• _Work order_:
Please copy out the full listing that follows exactly; no picture belongs in the copy.

------

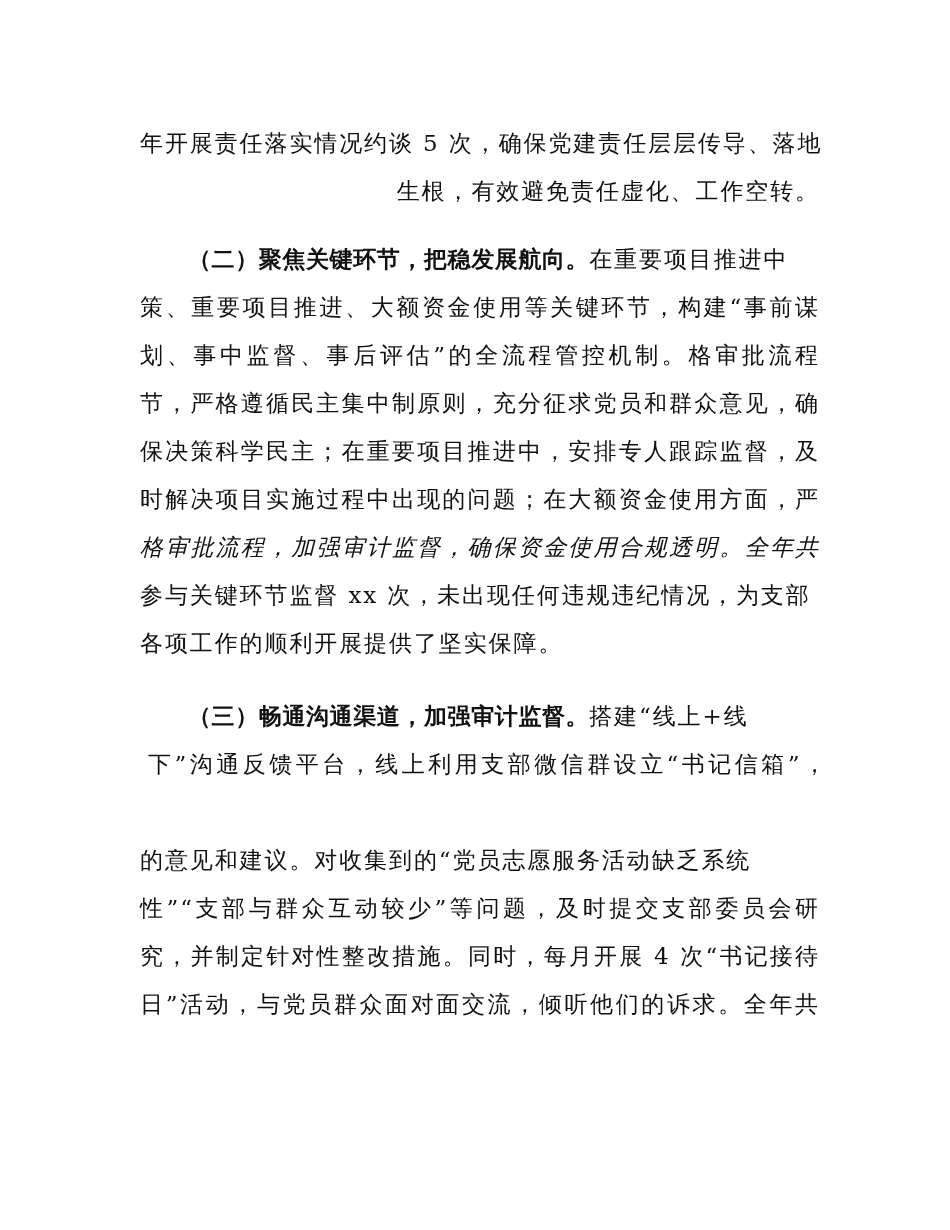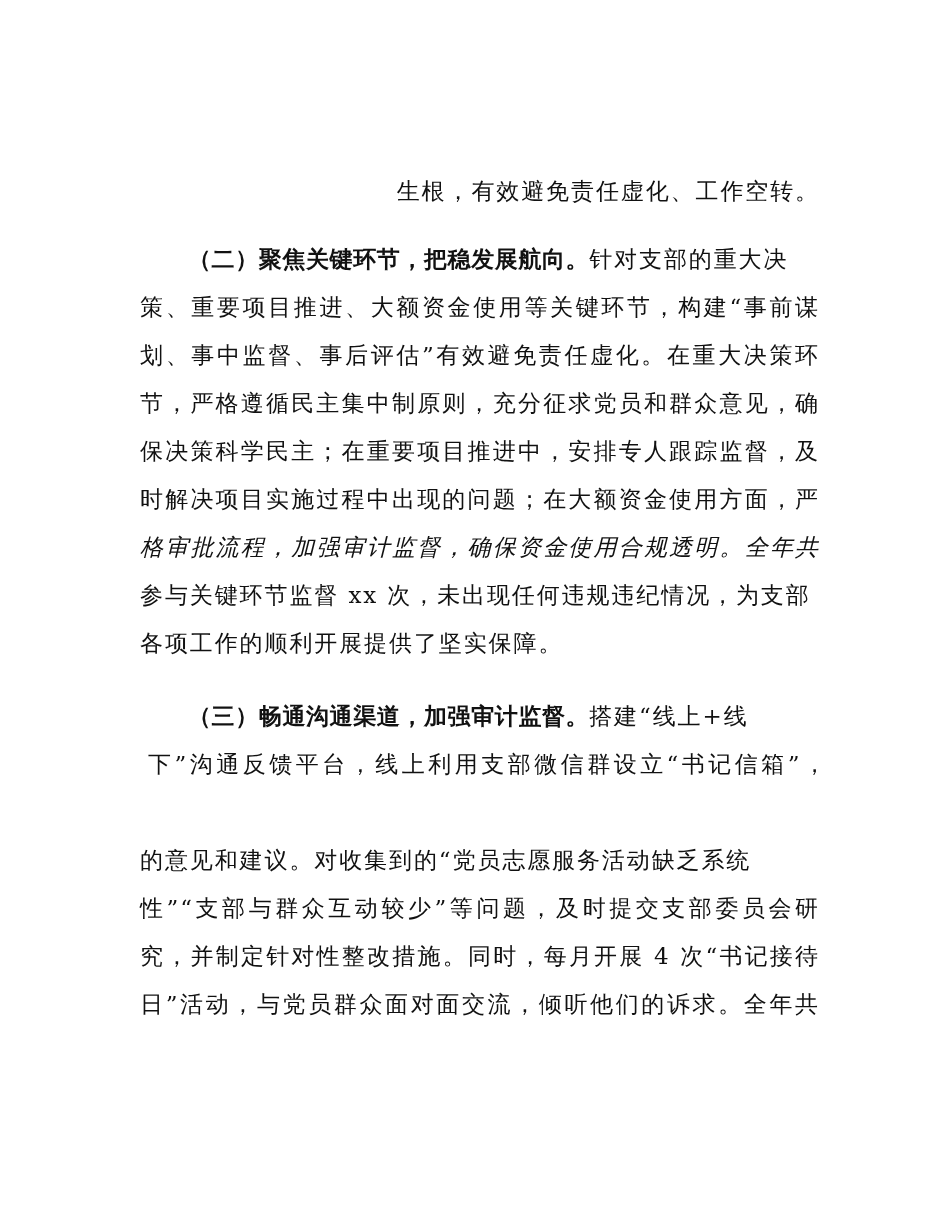--- a/index.html
+++ b/index.html
@@ -49,6 +49,7 @@
 
 <div class="page">
 
+  <div class="line justify" style="top:128px;">年开展责任落实情况约谈 5 次，确保党建责任层层传导、落地</div>
   <div class="line" style="top:176px;text-align:right;">生根，有效避免责任虚化、工作空转。</div>
 
   <div class="line indent" style="top:244px;">

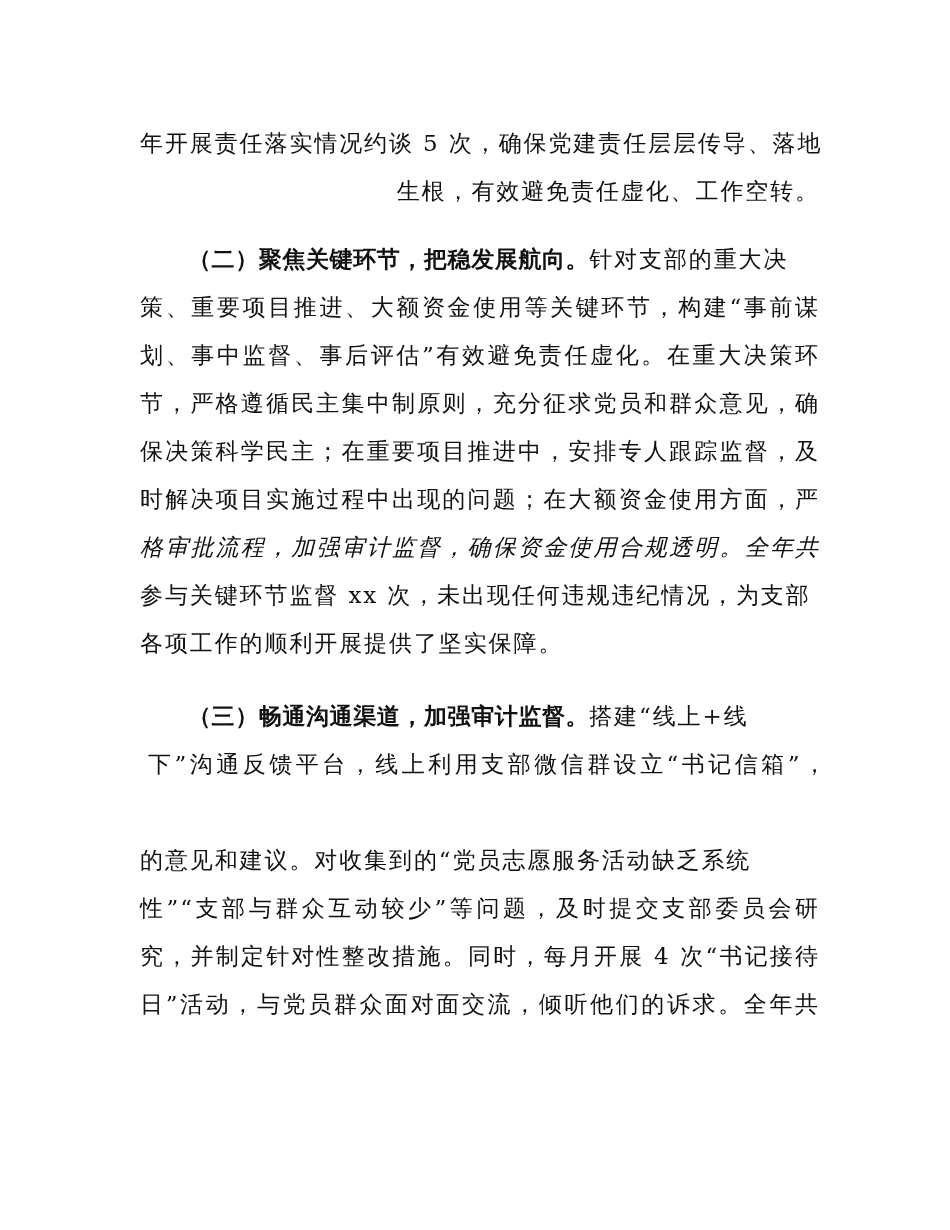--- a/index.html
+++ b/index.html
@@ -53,7 +53,7 @@
   <div class="line" style="top:176px;text-align:right;">生根，有效避免责任虚化、工作空转。</div>
 
   <div class="line indent" style="top:244px;">
-    <span class="heading">（二）聚焦关键环节，把稳发展航向。</span><span>针对支部的重大决</span>
+    <span class="heading">（二）聚焦关键环节，把稳发展航向。</span><span>在重要项目推进中</span>
   </div>
   <div class="line justify" style="top:292px;">策、重要项目推进、大额资金使用等关键环节，构建“事前谋</div>
   <div class="line justify" style="top:340px;">划、事中监督、事后评估”有效避免责任虚化。在重大决策环</div>

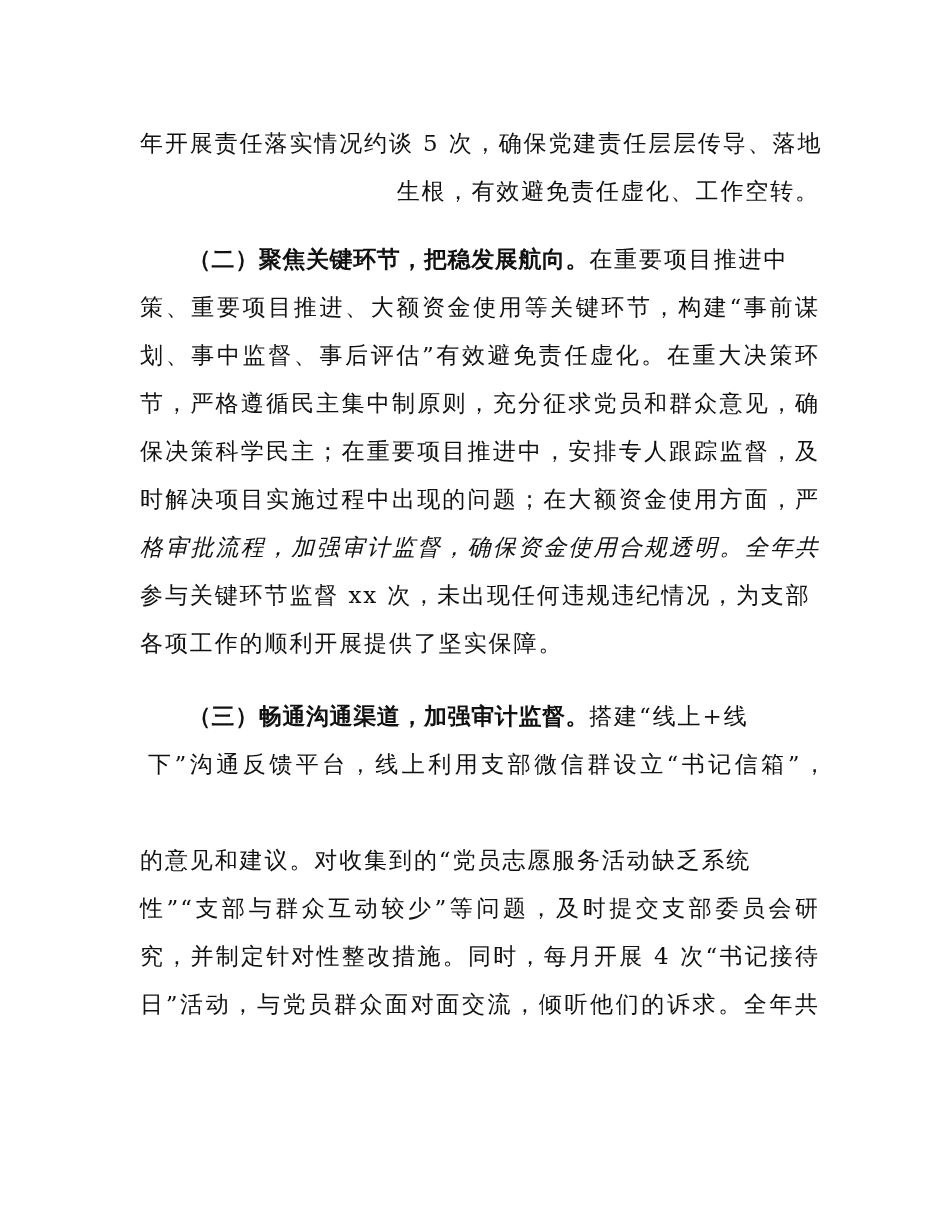--- a/index.html
+++ b/index.html
@@ -56,7 +56,7 @@
     <span class="heading">（二）聚焦关键环节，把稳发展航向。</span><span>在重要项目推进中</span>
   </div>
   <div class="line justify" style="top:292px;">策、重要项目推进、大额资金使用等关键环节，构建“事前谋</div>
-  <div class="line justify" style="top:340px;">划、事中监督、事后评估”有效避免责任虚化。在重大决策环</div>
+  <div class="line justify" style="top:340px;">划、事中监督、事后评估”的全流程管控机制。格审批流程</div>
   <div class="line justify" style="top:388px;">节，严格遵循民主集中制原则，充分征求党员和群众意见，确</div>
   <div class="line justify" style="top:436px;">保决策科学民主；在重要项目推进中，安排专人跟踪监督，及</div>
   <div class="line justify" style="top:484px;">时解决项目实施过程中出现的问题；在大额资金使用方面，严</div>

------

• _Solution_:
--- a/index.html
+++ b/index.html
@@ -49,6 +49,7 @@
 
 <div class="page">
 
+  <div class="line justify" style="top:128px;">年开展责任落实情况约谈 5 次，确保党建责任层层传导、落地</div>
   <div class="line" style="top:176px;text-align:right;">生根，有效避免责任虚化、工作空转。</div>
 
   <div class="line indent" style="top:244px;">

--- a/index.html
+++ b/index.html
@@ -53,7 +53,7 @@
   <div class="line" style="top:176px;text-align:right;">生根，有效避免责任虚化、工作空转。</div>
 
   <div class="line indent" style="top:244px;">
-    <span class="heading">（二）聚焦关键环节，把稳发展航向。</span><span>针对支部的重大决</span>
+    <span class="heading">（二）聚焦关键环节，把稳发展航向。</span><span>在重要项目推进中</span>
   </div>
   <div class="line justify" style="top:292px;">策、重要项目推进、大额资金使用等关键环节，构建“事前谋</div>
   <div class="line justify" style="top:340px;">划、事中监督、事后评估”有效避免责任虚化。在重大决策环</div>

--- a/index.html
+++ b/index.html
@@ -56,7 +56,7 @@
     <span class="heading">（二）聚焦关键环节，把稳发展航向。</span><span>在重要项目推进中</span>
   </div>
   <div class="line justify" style="top:292px;">策、重要项目推进、大额资金使用等关键环节，构建“事前谋</div>
-  <div class="line justify" style="top:340px;">划、事中监督、事后评估”有效避免责任虚化。在重大决策环</div>
+  <div class="line justify" style="top:340px;">划、事中监督、事后评估”的全流程管控机制。格审批流程</div>
   <div class="line justify" style="top:388px;">节，严格遵循民主集中制原则，充分征求党员和群众意见，确</div>
   <div class="line justify" style="top:436px;">保决策科学民主；在重要项目推进中，安排专人跟踪监督，及</div>
   <div class="line justify" style="top:484px;">时解决项目实施过程中出现的问题；在大额资金使用方面，严</div>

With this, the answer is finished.